Results and discussion

Effect of Ce content on microstructure and mechanical properties of rebar

As shown in Fig. 2, the microstructures of the four experimental rebars (C0, C1, C2, and C3) were mainly composed of ferrite and pearlite. The ferrite possessed an irregular polygonal shape with distinct smooth grain boundaries, while pearlite depicted a layered structure. According to Fig. 2b–d, the addition of Ce increased the percentage of pearlite. The counted lamellar spacing and percentage of pearlite using Image Pro software (Fig. 3a, b) revealed that the addition of Ce significantly refined the pearlite lamellar spacing of the experimental rebar (Fig. 3a). The percentage of pearlite also rose significantly, as shown in Fig. 3b. By comparison, the decrease in pearlite lamellar spacing and increase in the percentage of pearlite enhanced the strength of the rebar. However, the refining of the lamellar spacing of the bodies weakened, and the percentage of pearlite decreased at high added amounts of Ce. As depicted by the stress–strain curves of the four experimental steels (Fig. 3c), the addition of Ce increased the yield and tensile strength of the rebar to a certain extent. Among samples, the C2 rebar displayed the best mechanical properties with a yield strength of 589.04 MPa and a tensile strength of 745.73 MPa.

Figure 2.

Microstructures of experimental steels: (a) C0 rebar, (b) C1 rebar, (c) C2 rebar, and (d) C3 rebar.

Figure 3.

(a) Pearlitic lamellar spacing of experimental rebar, (b) pearlitic percentage of experimental rebar, and (c) stress–strain curve.

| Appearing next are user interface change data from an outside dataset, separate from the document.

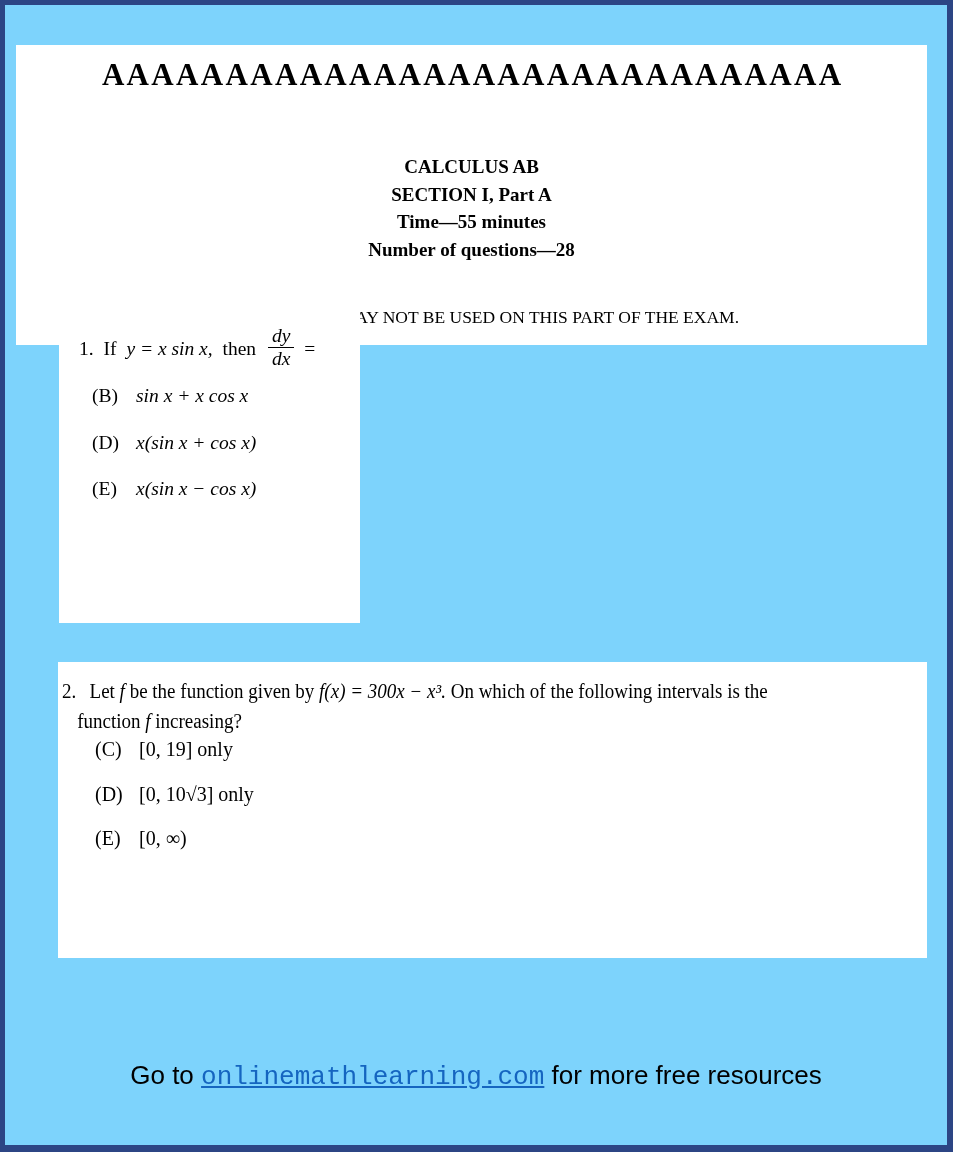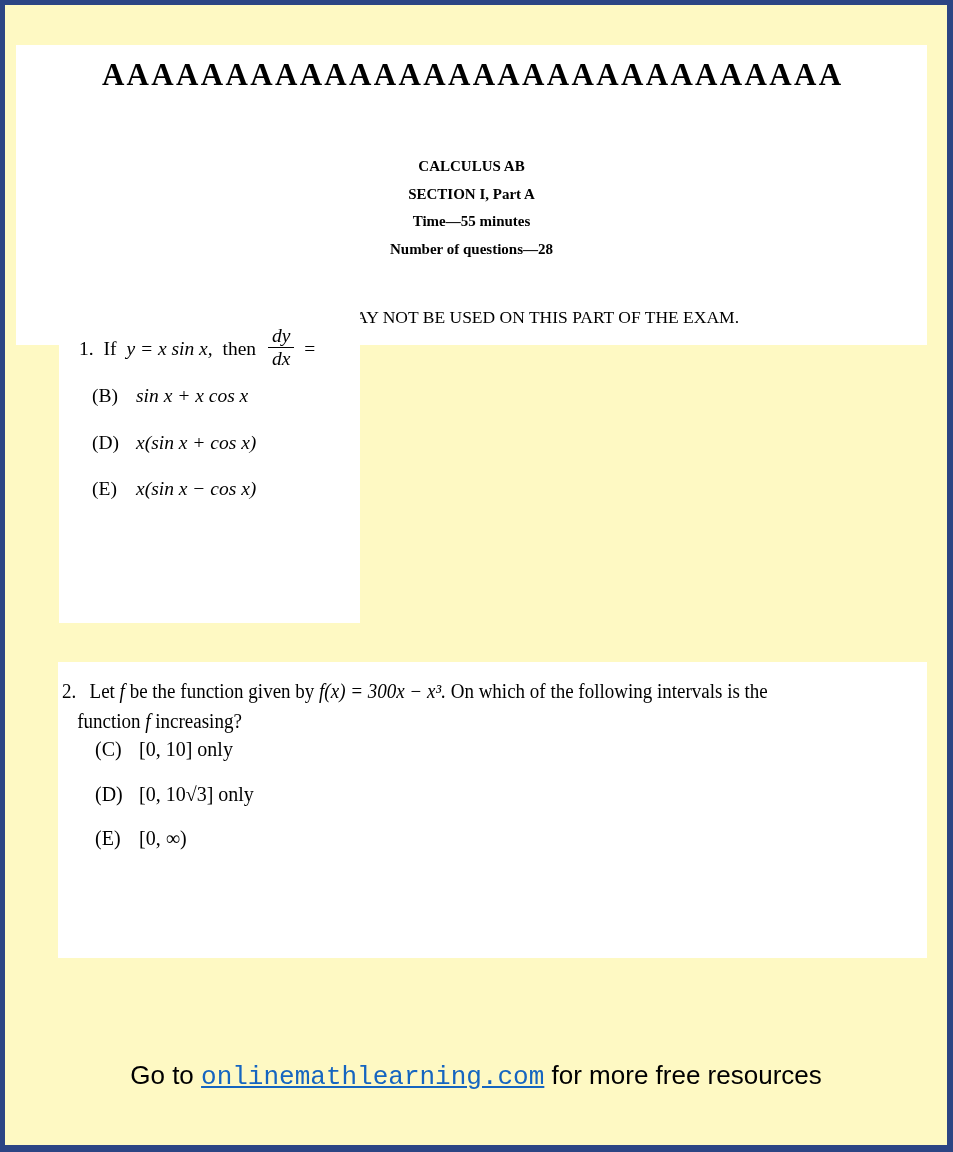"A A A A A" .page { background: #fef9c3 -> #7dd3fc }
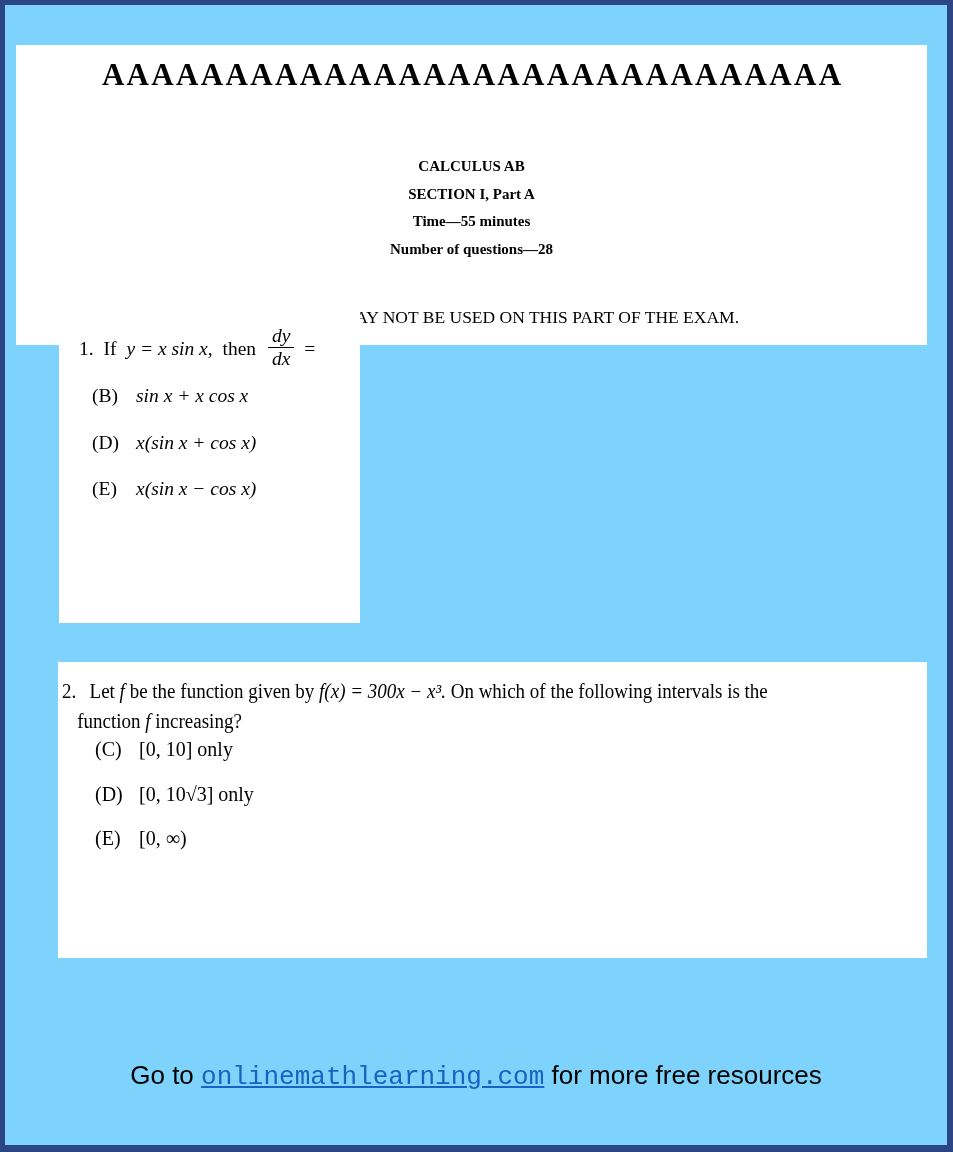"CALCULUS AB" .title-block { font-size: 15px -> 19px }
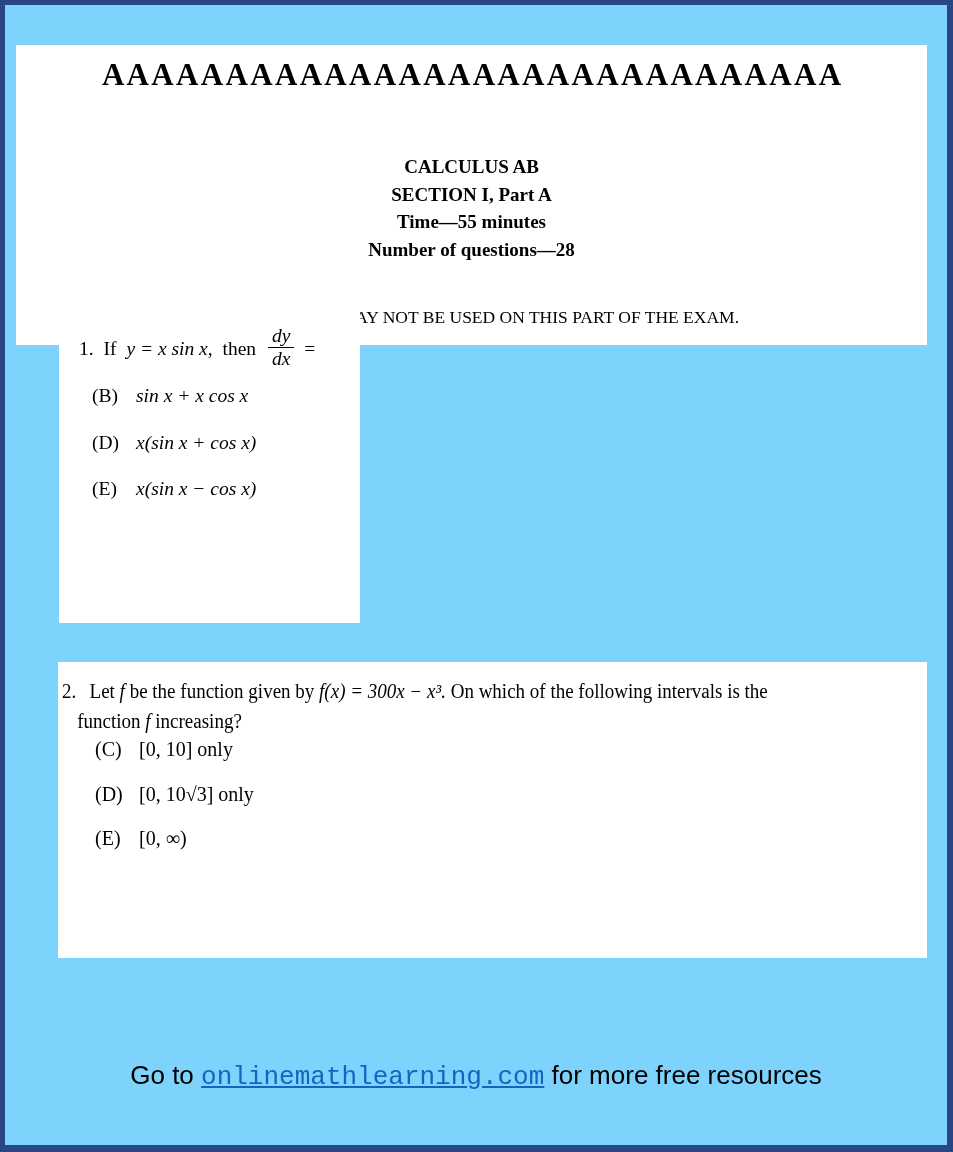"[0, 10] only" span { text: 10 -> 19 }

Weightlessness experiments

The corrosion rates and weight losses of rebar with different Ce contents in the immersion tests are compared in Fig. 4. The corrosion rates of C0, C1, C2, and C3 rebar specimens showed a similar but differentiated trend. Each group of specimens experienced a process consisting of first increasing and then slowly decreasing until leveling off during the corrosion process. During the corrosion for 384 h (16 days), the corrosion rate of C0 rebar showed a short-lived upward trend attributed to the formation of corrosion products at the beginning of the corrosion process. The resulting corrosion product layer structure looked loose and unstable with the tendency of easily falling off. The rate of the formation of corrosion products was less than that of corrosion products falling off, reducing the effective protection effect of the corrosion layer of the substrate material²⁹. After 576 h (24 days) of corrosion, the corrosion rate of the experimental steel was minimized, with the corrosion rates of C0, C1, C2, and C3 rebars estimated to be 0.483 g m⁻² h⁻¹, 0.445 g m⁻² h⁻¹, 0.420 g m⁻² h⁻¹, and 0.456 g m⁻² h⁻¹, respectively. Thus, the corrosion product layer on the experimental rebar surface gradually became flat and continuous, improving the barrier protection of the steel matrix. Accordingly, the addition of Ce element to steel promoted the formation of a corrosion product layer with a protective effect, conducive to improving the long-term corrosion resistance of the rebar. Compared to the pristine rebar, the overall corrosion rate of the Ce-added experimental rebar was significantly reduced. Among samples, C3 showed a relatively high corrosion rate throughout the corrosion process, indicating that the addition of rare earth Ce would not always reduce the corrosion rate.

Figure 4.

(a) Corrosion rates and (b) weight losses of rebar with different Ce contents in the immersion tests.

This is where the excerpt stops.